When I am writing this I have this amazing “writing-personal-history” feeling inside me! A couple of days ago I could overlook the Panama Canal from our onboard breakfast table and now I drinking my breakfast coffee overlooking Isla Cristobal in fu…. Galapagos islands!!!! It´s a tough life- isn’t it?
We decided to do a fast stop at Isla Malpelo (The Shark island) on our way to Galapagos. We knew all the time that it was a bit of a gambling to plan a stop there. Malpelo is a UNESCO Colombian natural reserve park in the middle of nowhere that is being watched over by the colombian military!
To make a legal stop here you will have to apply for all sorts of permissions and papers months before your arrival! We didn’t have any paperworks what so ever, but what we did have was a “broken” propeller and that gave us a 24 hours pass to stay in their waters. We were not allowed to step foot on the island but we were allowed to stay on one of their two moorings.
The island was amazing, a big impressive rock rising straight up from the water! No trees, no grass, no nothing! Just a big dramatic Jurassic-park-look-a-like-rock with caves, birds and a lot of hammerhead sharks swimming around it! The water was full of plankton and offered really bad visibility which makes “shark-diving” even more scary than usual. Katrin that is our onboard shark expert claims we have nothOing to fear of the sharks but Davide and me who actually have a lot of respect for these big “meat-eating- high-speed-super-predators” did not really appreciate the bad visibility. We did a couple of dives and even though we couldn’t see more than 8 meters in front of us we spotted hammerhead sharks on every dive we did!
We were moored inside a small bay and had 3 divers in the water when the wind suddenly picked up and made our stay on the island very unpleasant. Bay Dreamer was rocking hard inside the small bay and as soon as the divers were back on the boat we raised our sails and continued towards our next destination- the Galapagos!

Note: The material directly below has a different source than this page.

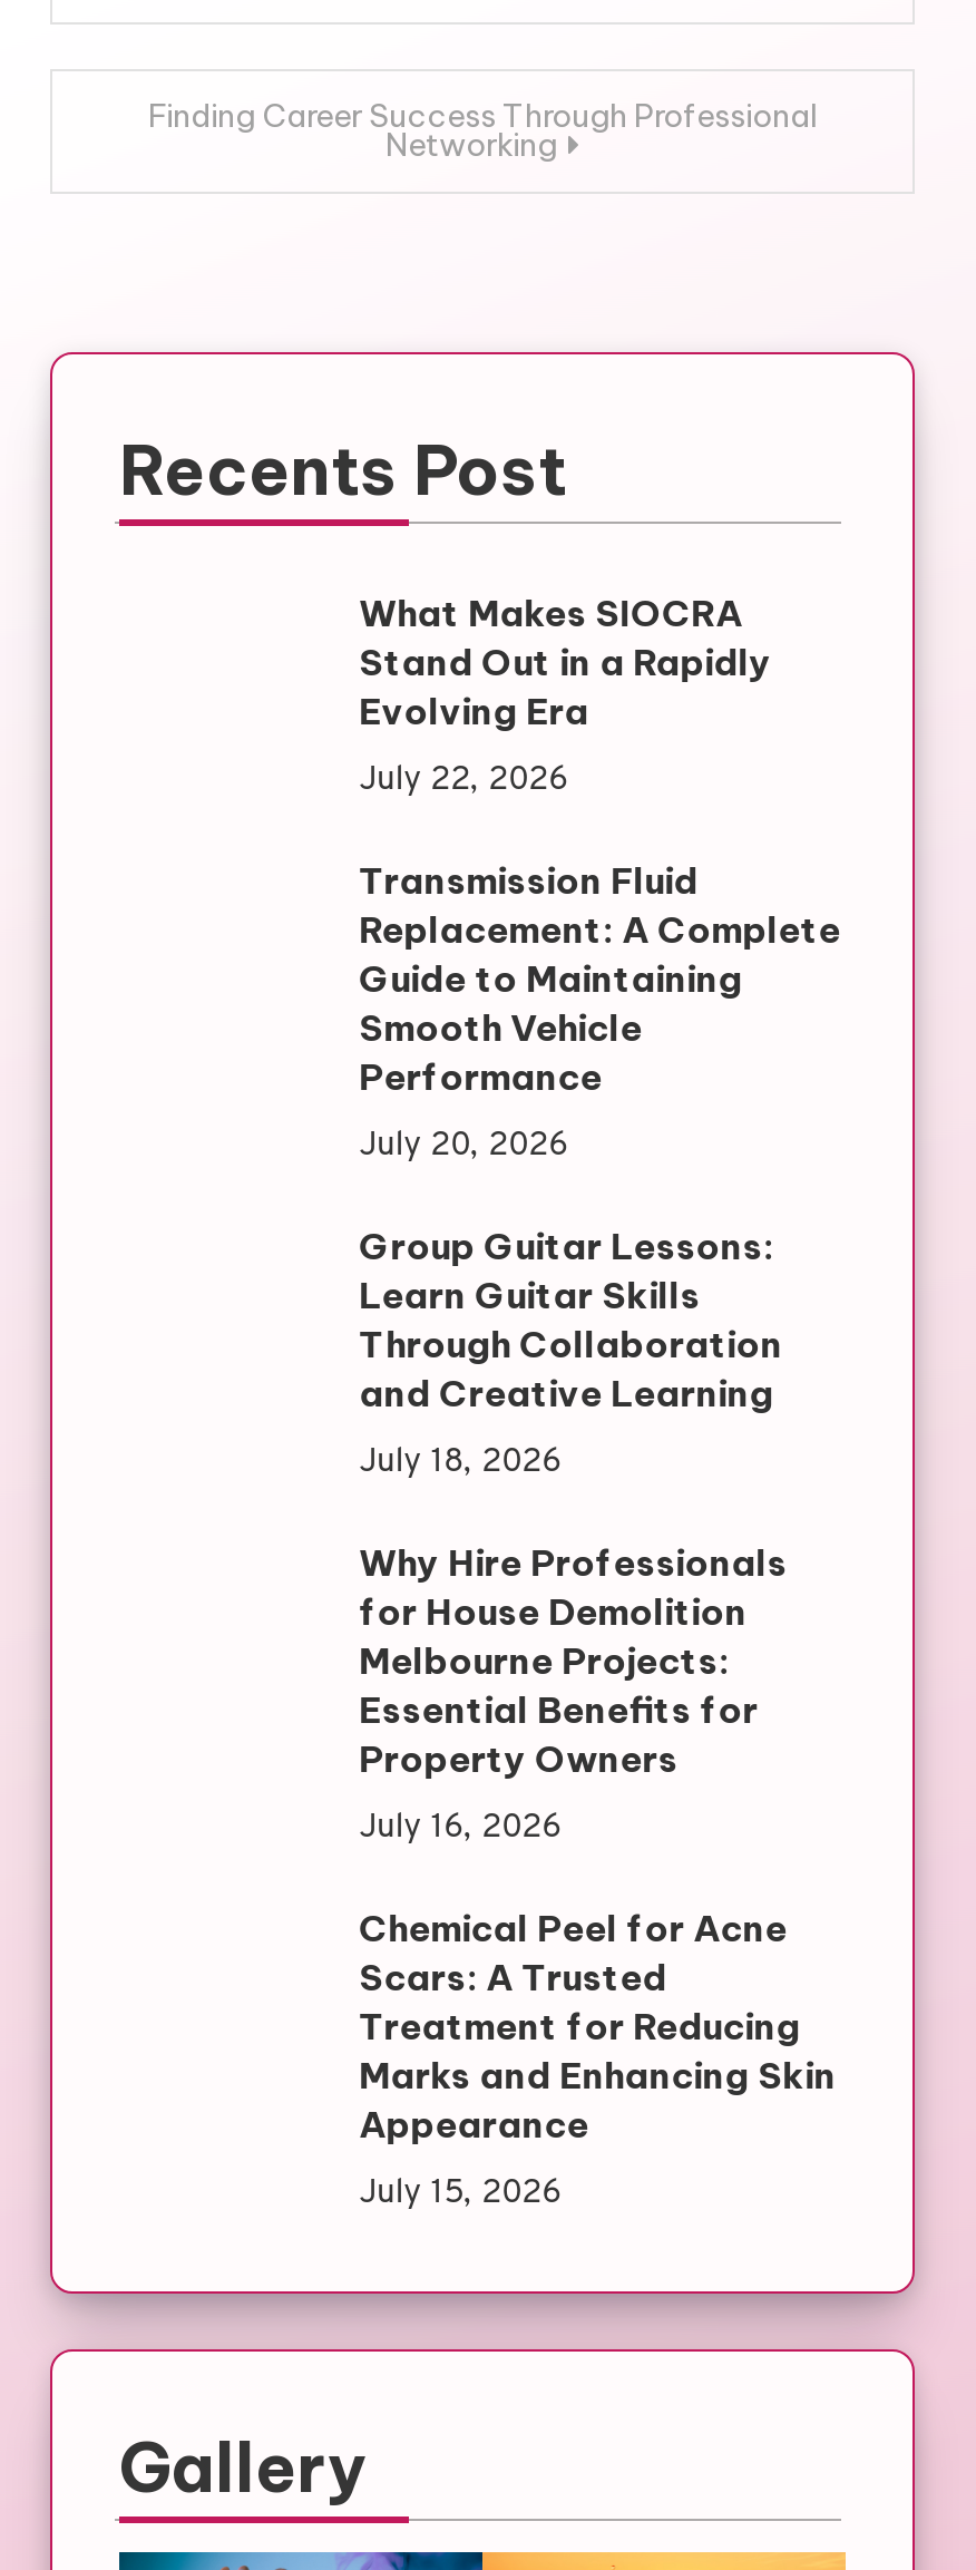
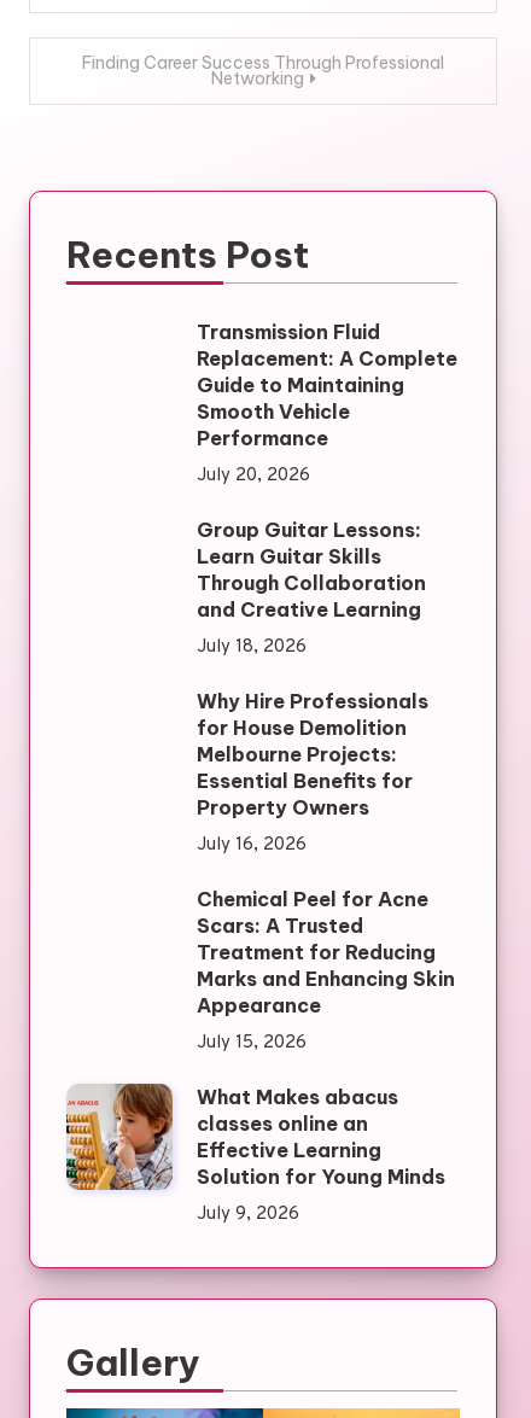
[359,591,771,802] What Makes SIOCRA | Stand Out in a Rapidly | Evolving Era | July 22, 2026 -> none
moved [359,858,840,2216] -> [196,320,457,1055]: Transmission Fluid | Replacement: A Complete | Guide to Maintaining | ... | Appearance | July 15, 2026
none -> [65,1083,445,1226] [image] | What Makes abacus | classes online an | Effective Learning | Solution for Young Minds | July 9, 2026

Three days after we left the “rock” we got a serious fish on one of our fishing rods! We couldn’t really agree on how heavy this SWORD-FISH was but the onboard bids are between 60 and 80 kilo! It took us over 30 minutes to reel him in and when we saw the size of this beautiful animal we decided to release him back into the blue. Davide did his normal super-hero move and cut the hook loose with a “power-cutter”. Only Vera doesn’t really understand the concept of “catch and release” and was not happy at all to eat rice leftovers later on that night!
On the 11th of march at 14.00 we popped the champagne and did the obligatory equator swim! Everyone was in the water- even Vera (our dog) went for an equator -swim- a forced one, but still a swim! I always get stunned when the sea is as still as it was during our equator crossing; No waves, no swell, no breeze just totally quiet and still!
Bay Dreamer did good on this leg. The only problem that we experienced was with our water maker that stopped producing water. We are prepared for this type of problems and we carry a large amount of drinking water so we would manage without it! even though it is giving us a large dose of quality of life! After 13 hours of taking apart things you should not take apart we managed to get her running again! It was the electric pump that needed some love and cleaning. How we managed to get it back together again is still a big mystery!